Bernard DEVERTLe corps social est disloqué en raison de trop de fractures qui, pour ne point être soignées, s’aggravent.
L’annonce d’une réduction de l’APL à hauteur de 5 euros par mois, quels que soient les revenus, ne se révèle-t-elle pas un manque de soin à l’égard des plus blessés de notre Société.
5 euros par mois ce n’est pas si grave, disent certains. Les commentateurs ont largement parlé d’un « argent de poche », mais pour les 2/3 de la population qui perçoivent cette aide, la diminution viendra encore augmenter la part manquante du nécessaire pour vivre.
La décision, pour autant qu’elle soit confirmée, est pour le moins inquiétante ; n’a-t-elle pas été prise à l’aveugle, sans trop s’interroger et s’inquiéter sur les conséquences malheureuses qu’elle va entraîner pour ceux qui, n’ayant aucune marge de manœuvre, éprouvent déjà le sentiment d’un abandon qui ne fait qu’ajouter à leur détresse.

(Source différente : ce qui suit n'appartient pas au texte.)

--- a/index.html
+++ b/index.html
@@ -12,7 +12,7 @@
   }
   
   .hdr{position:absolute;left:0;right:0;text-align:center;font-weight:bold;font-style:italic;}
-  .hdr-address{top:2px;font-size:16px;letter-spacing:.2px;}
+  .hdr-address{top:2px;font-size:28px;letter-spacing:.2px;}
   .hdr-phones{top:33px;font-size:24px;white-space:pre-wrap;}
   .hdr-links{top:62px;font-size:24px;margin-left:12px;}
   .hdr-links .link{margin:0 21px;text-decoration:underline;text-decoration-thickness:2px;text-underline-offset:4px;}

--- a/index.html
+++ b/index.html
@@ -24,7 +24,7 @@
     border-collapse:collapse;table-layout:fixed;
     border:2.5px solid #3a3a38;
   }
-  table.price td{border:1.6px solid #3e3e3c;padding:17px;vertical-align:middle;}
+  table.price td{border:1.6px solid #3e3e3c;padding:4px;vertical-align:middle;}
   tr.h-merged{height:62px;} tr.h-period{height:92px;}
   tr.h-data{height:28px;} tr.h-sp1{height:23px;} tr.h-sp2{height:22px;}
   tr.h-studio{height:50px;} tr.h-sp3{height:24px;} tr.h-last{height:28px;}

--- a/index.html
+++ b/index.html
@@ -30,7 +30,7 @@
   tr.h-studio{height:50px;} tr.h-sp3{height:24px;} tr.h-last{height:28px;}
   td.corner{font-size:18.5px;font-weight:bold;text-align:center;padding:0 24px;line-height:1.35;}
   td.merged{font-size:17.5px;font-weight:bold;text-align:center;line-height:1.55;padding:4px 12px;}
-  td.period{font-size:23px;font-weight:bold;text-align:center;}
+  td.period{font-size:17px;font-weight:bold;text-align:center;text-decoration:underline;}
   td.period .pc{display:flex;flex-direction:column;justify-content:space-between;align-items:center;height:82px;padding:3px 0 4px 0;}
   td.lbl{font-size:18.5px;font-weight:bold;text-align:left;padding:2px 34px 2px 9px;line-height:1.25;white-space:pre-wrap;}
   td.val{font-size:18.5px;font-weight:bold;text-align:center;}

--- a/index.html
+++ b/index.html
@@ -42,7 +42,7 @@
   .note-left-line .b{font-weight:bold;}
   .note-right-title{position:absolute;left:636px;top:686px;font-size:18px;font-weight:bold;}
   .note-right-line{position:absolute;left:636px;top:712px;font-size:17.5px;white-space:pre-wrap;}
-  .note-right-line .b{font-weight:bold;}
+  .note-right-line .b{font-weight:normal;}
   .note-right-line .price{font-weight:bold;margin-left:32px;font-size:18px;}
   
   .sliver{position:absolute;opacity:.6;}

Le traitement à opérer ne doit pas s’intéresser seulement aux pathologies sociales mais à la situation des personnes, en veillant à s’éloigner du palliatif afin de proposer des soins qui remettent debout.
Quand une famille, en fin de mois, est conduite à compter des pièces pour voir s’il lui est encore possible d’acheter du pain, de donner à manger à ses enfants et quand ces mêmes parents sont obligés de sauter des repas, il y a une situation alarmante criant l’insuffisance du « reste pour vivre » s’apparentant trop souvent à la survie.
Le corps social est en souffrance. Les aides doivent être entendues comme des soins. Dans cette perspective, les restreindre alors qu’elles sont absolument vitales se révèle non seulement un déni des situations de pauvreté mais aussi une fracture de la devise de la République, socle de la Nation.
Quelle liberté quand tout est contraint. Quelle égalité quand l’argent fertilise le cadre de vie des uns et son absence stérilise celui des autres. Quelle fraternité quand les décisions politiques ne font pas de différence entre les plus fragiles et ceux disposant de revenus plus décents.
Et si nous nous rappelions les vers de Victor Hugo dans son poème ‘Liberté, Egalité, Fraternité’ :
Celui-ci, je le supprime
Et m’en vais, le cœur serein,
Puisqu’il a commis le crime
De naître à droite du Rhin.

Une solidarité, ne sachant pas faire naître et reconnaître l’importance de l’aide, commet le crime d’exclure.
Les finances publiques malades, des arbitrages sont nécessaires. Qui peut le contester ; l’heure est à un discernement pour ne point accabler ceux qui ne le sont que trop. Il s’agit non seulement d’une question de justice mais du respect de la dignité des personnes vulnérables qui, à bout de souffle, pensent qu’elles n’ont pas d’avenir pour se juger les parias de la Société.
Ce ressenti douloureux, il nous faut l’accueillir pour s’éloigner d’une dureté qui éteint l’espoir.
Il appartient aux gouvernants de mieux faire comprendre les sacrifices à réaliser en protégeant les accidentés de la vie et les victimes du malheur innocent.
Alors, et alors seulement, le corps social trouvera une harmonie ; elle est impérative pour que « cette marche » soit possible pour tous et avec tous. Cette perspective est suffisamment noble pour qu’elle suscite au sein de la Nation la volonté de la désirer, plus encore de l’entreprendre avec enthousiasme.
Notre Pays qui, de par son histoire, a su refuser les replis sur soi, saura bien faire œuvre de réconciliation pour ouvrir des espaces d’humanité ; ils sont attendus, plus encore espérés.